With the Government set to review the Gambling Act 2005, it is clear the Commission is aiming to introduce new regulation itself. Although this might be concerning for operators in the short term, it could see the UK industry avoid more intense restrictions under the directive of the UK Government.
Already this year, we have seen the effect of a similar consultation into VIP betting in the UK. This saw the Commission publish a series of checks which must take place before an operator makes a customer a VIP, including funds, occupation and identity verification. Operators are also now expected to assign a senior executive to oversee VIP schemes, making that individual personally accountable for the safety of customers.
If this VIP reform is anything to go by, this most recent consultation could see some serious and permanent changes for online operators; so with that in mind, does the industry need to be worried?
According to the Commission, the current thresholds for customer protection action are too high to be effective in preventing harm to vulnerable customers. For that reason, the new requirements will dictate affordability measures with thresholds set out by the Commission. Other requirements will also be debated, such as mandatory time limits for gambling – after which customers must be contacted to question their behaviour.
While the Gambling Commission has suggested some online operators are already meeting its standards for customer protection, or have made efforts in an attempt to do so, the regulatory body has deemed new restrictions necessary to bring the whole industry into line.
A statement from Gambling Commission executive director Tim Miller read: “While some operators have continued to improve their customer interaction processes, our evidence shows that many online operators are not setting thresholds for action at appropriate levels. We are clear on the need for gambling companies to take further action and that the Commission must set firm requirements to set consistent standards.”
According to consultation documents seen by The Daily Telegraph this week, the Commission has deemed thresholds of “tens of thousands of pounds” ineffective in combating gambling-related harm. The Commission is also quoted as describing a £2,000 limit as “neither realistic nor appropriate.” Instead, as a result of evidence-based research and lived experience, the Commission is considering the introduction of loss limits as low as £100 per calendar month before action is necessary.
It is important to consider the Gambling Commission’s reasoning for this. According to the consultation documents, this minimum threshold amount is based on the fact 50% of the UK population has a “discretionary” £250 per month of spend after all other monthly bills are paid. The regulatory body has said any affordability threshold must take into account other spend such as travel, sport and leisure.
While it might be shocking for operators to see a potential £100 spending limit dominating newspaper headlines, it is also important to take stock of the facts. Rather than limiting all customers to £100 per week, this is the spending limit before action would be necessary to assess whether a customer was at risk. Once deemed not at risk, it is assumed a customer can be permitted to spend more in the month. This is also the lowest limit the Commission is considering, meaning it would be a worst-case-scenario for online operators; equally, it would be a loss limit not a deposit limit, so handle could still remain high if customers wagered £500 and got £450 back.
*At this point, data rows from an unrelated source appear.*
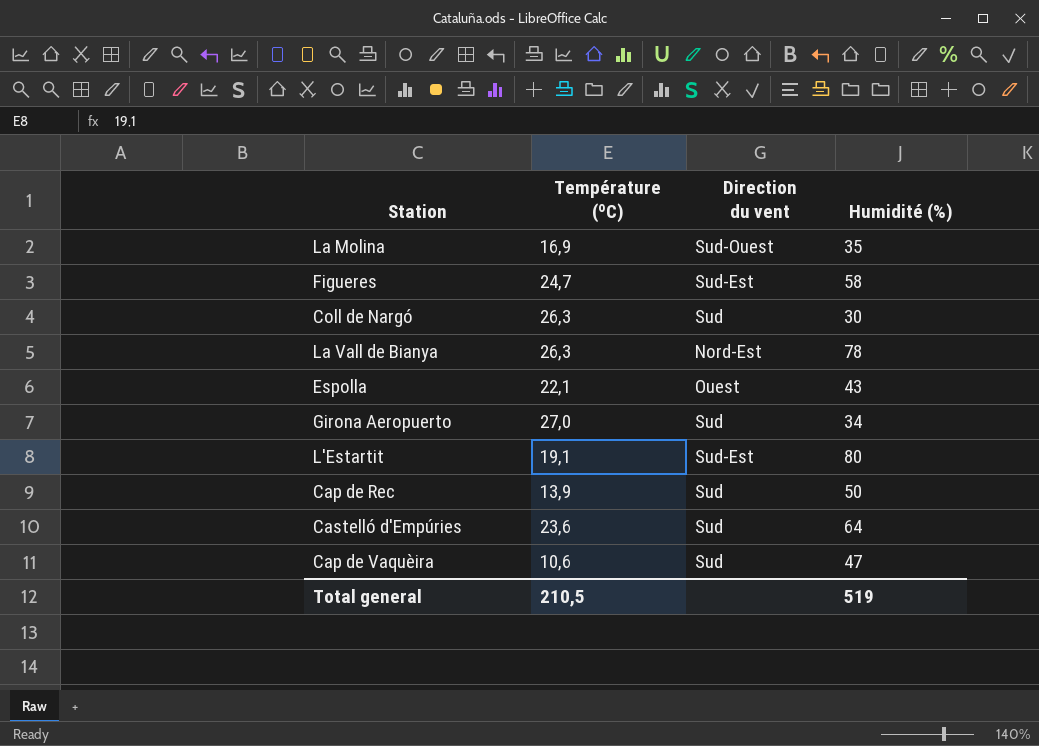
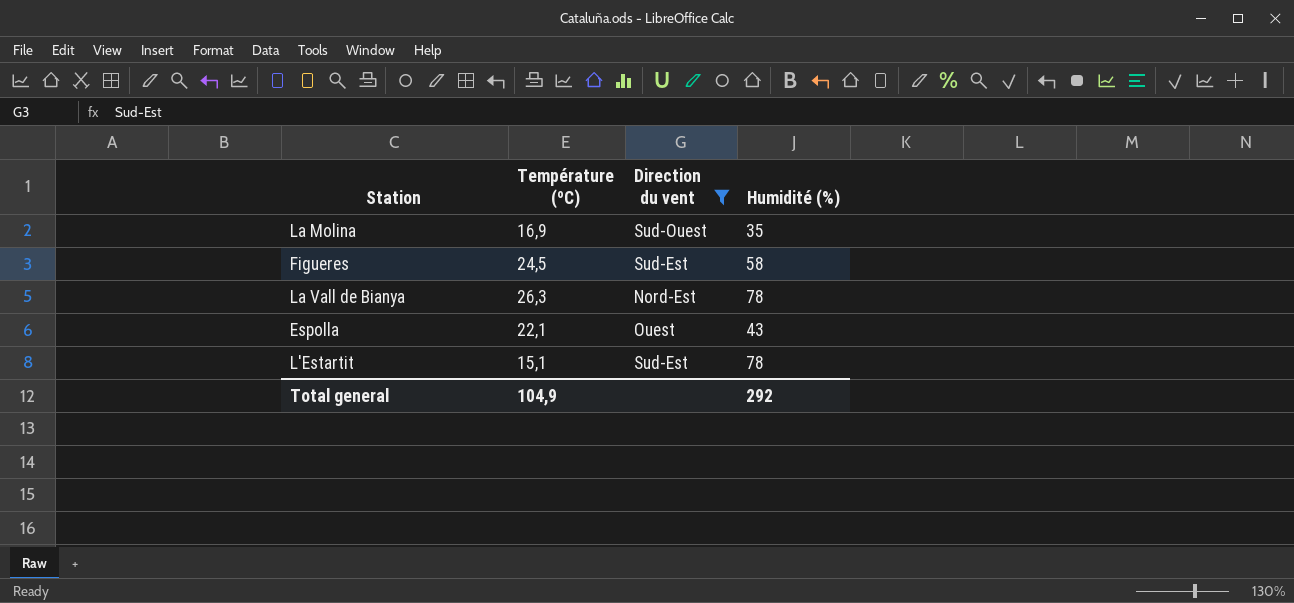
filter: none -> Direction du vent != Sud
Figueres | Température (ºC): 24,7 -> 24,5
L'Estartit | Température (ºC): 19,1 -> 15,1
L'Estartit | Humidité (%): 80 -> 78
Total general | Température (ºC): 210,5 -> 104,9
Total general | Humidité (%): 519 -> 292

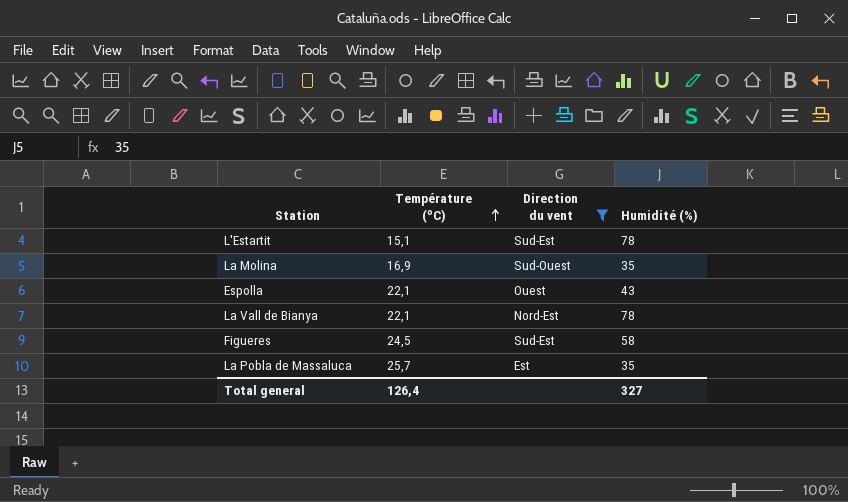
row order: none -> Température (ºC) ascending
La Vall de Bianya | Température (ºC): 26,3 -> 22,1
row La Pobla de Massaluca: none -> 25,7 | Est | 35
Total general | Température (ºC): 104,9 -> 126,4
Total general | Humidité (%): 292 -> 327

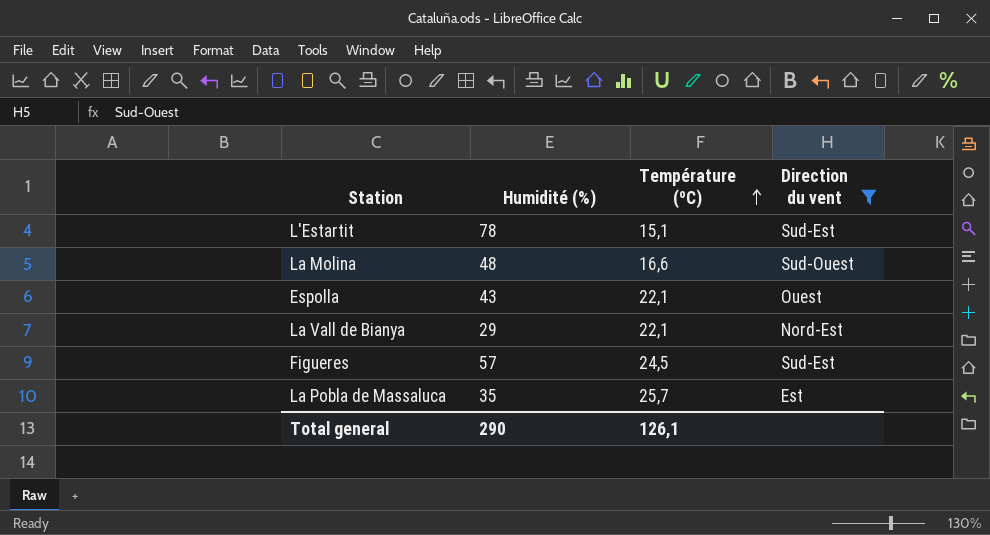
column Humidité (%) | position: 4 -> 2
La Molina | Humidité (%): 35 -> 48
La Molina | Température (ºC): 16,9 -> 16,6
La Vall de Bianya | Humidité (%): 78 -> 29
Figueres | Humidité (%): 58 -> 57
Total general | Humidité (%): 327 -> 290
Total general | Température (ºC): 126,4 -> 126,1

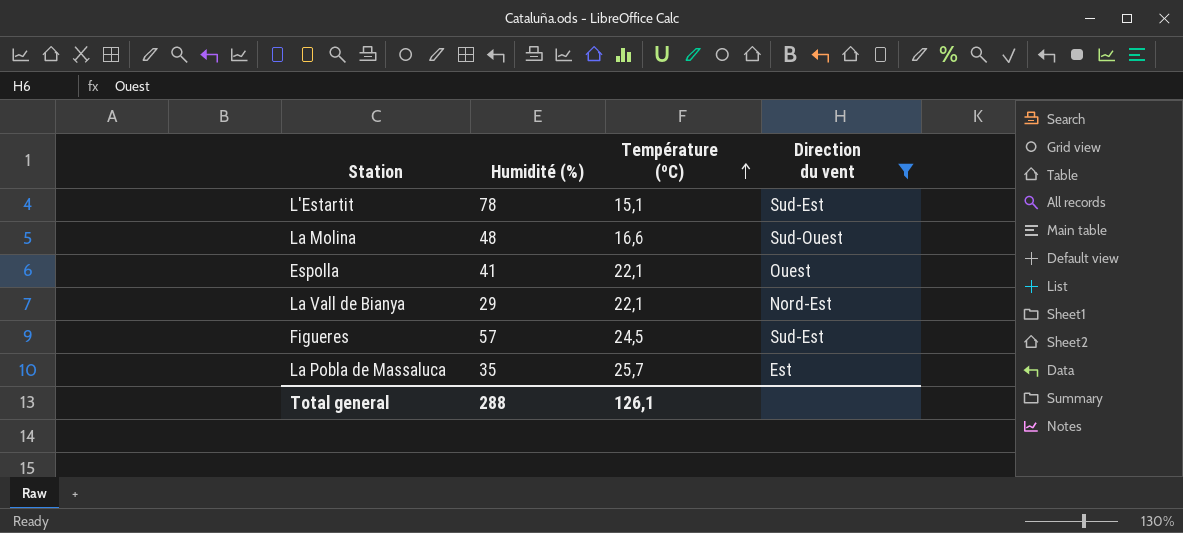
Espolla | Humidité (%): 43 -> 41
Total general | Humidité (%): 290 -> 288

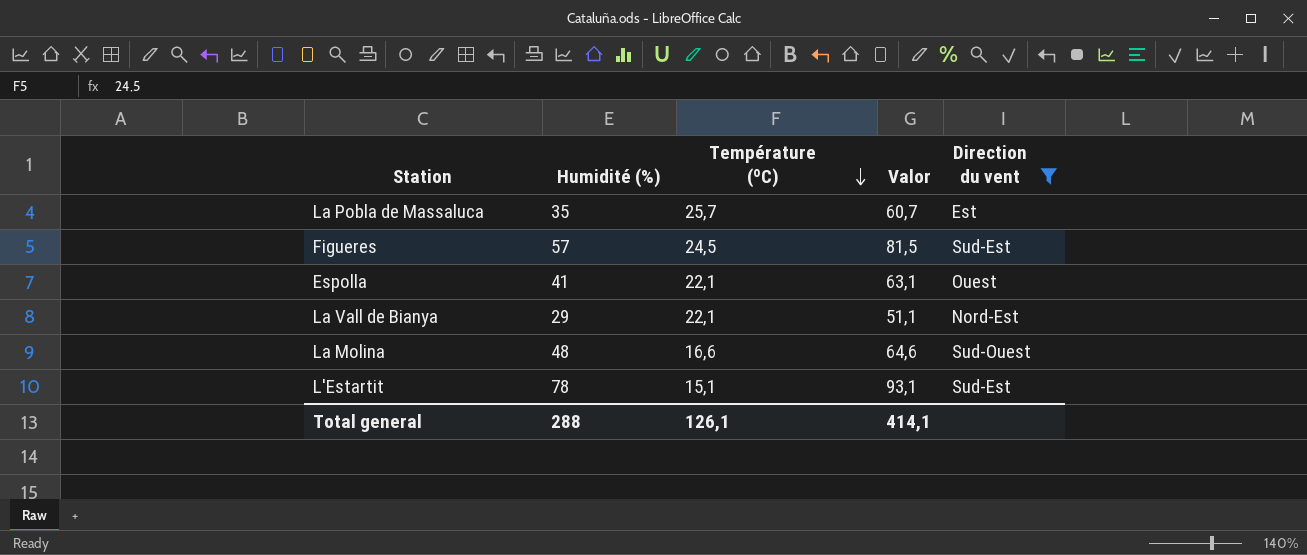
row order: Température (ºC) ascending -> Température (ºC) descending
column Valor | formula: none -> [Humidité (%)] + [Température (ºC)]

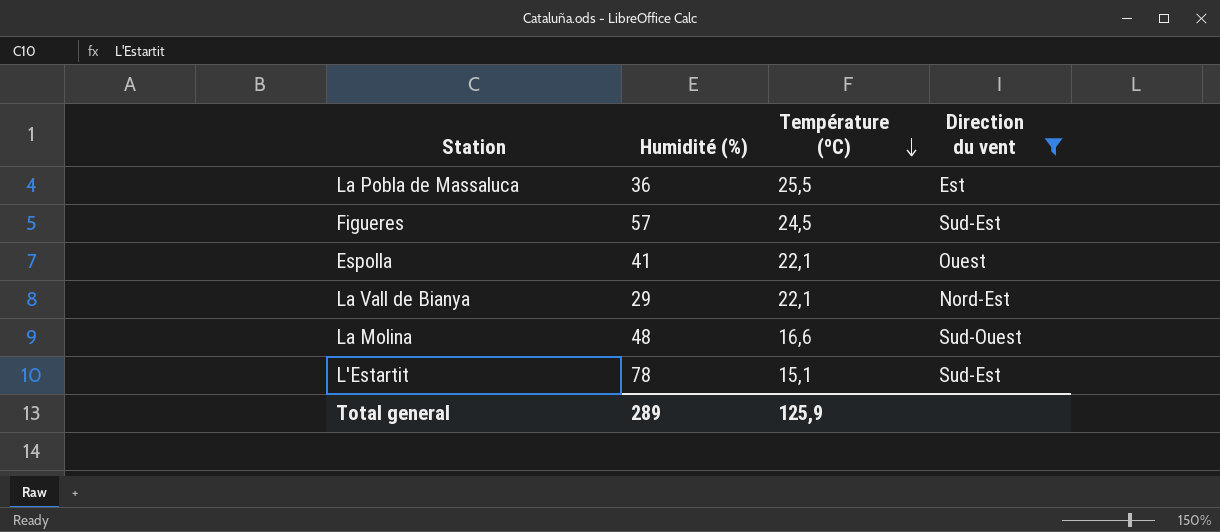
column Valor | formula: [Humidité (%)] + [Température (ºC)] -> none
La Pobla de Massaluca | Humidité (%): 35 -> 36
La Pobla de Massaluca | Température (ºC): 25,7 -> 25,5
Total general | Humidité (%): 288 -> 289
Total general | Température (ºC): 126,1 -> 125,9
Ultimately, rather than being significantly detrimental to operator revenue, it seems these new requirements would cost more in terms of operational efforts. Operators may have to employ more staff to ensure they are meeting the customer protection standards set out by the Gambling Commission. There will undoubtedly be more frequent customer contact and this will make life more difficult for operators – particularly those who currently invest very little in responsible gambling. But if the result is genuinely greater player protection, this is no bad thing.
The only real financial cost other than this may come from customers frustrated by the greater number of account blocks and frequency of communication. This could see operators lose customers, particularly those who have considerably more than the “discretionary” £250 per month to play with. If a bettor’s recreational funds are closer to £10,000 each month, they will not be best pleased if they are asked for proof of funds after they spend £100 on a bet.
That said, it is also true that the Commission will only introduce any limits after the 10-week consultation. Certainly those industry minds partaking in the consultation will have a thing or two to say about such a low limit of affordability – and it is clear the Commission is willing to take all opinions into consideration. Ultimately, while a regulatory consultation may seem daunting, it doesn’t seem the industry has too much to be concerned about just yet.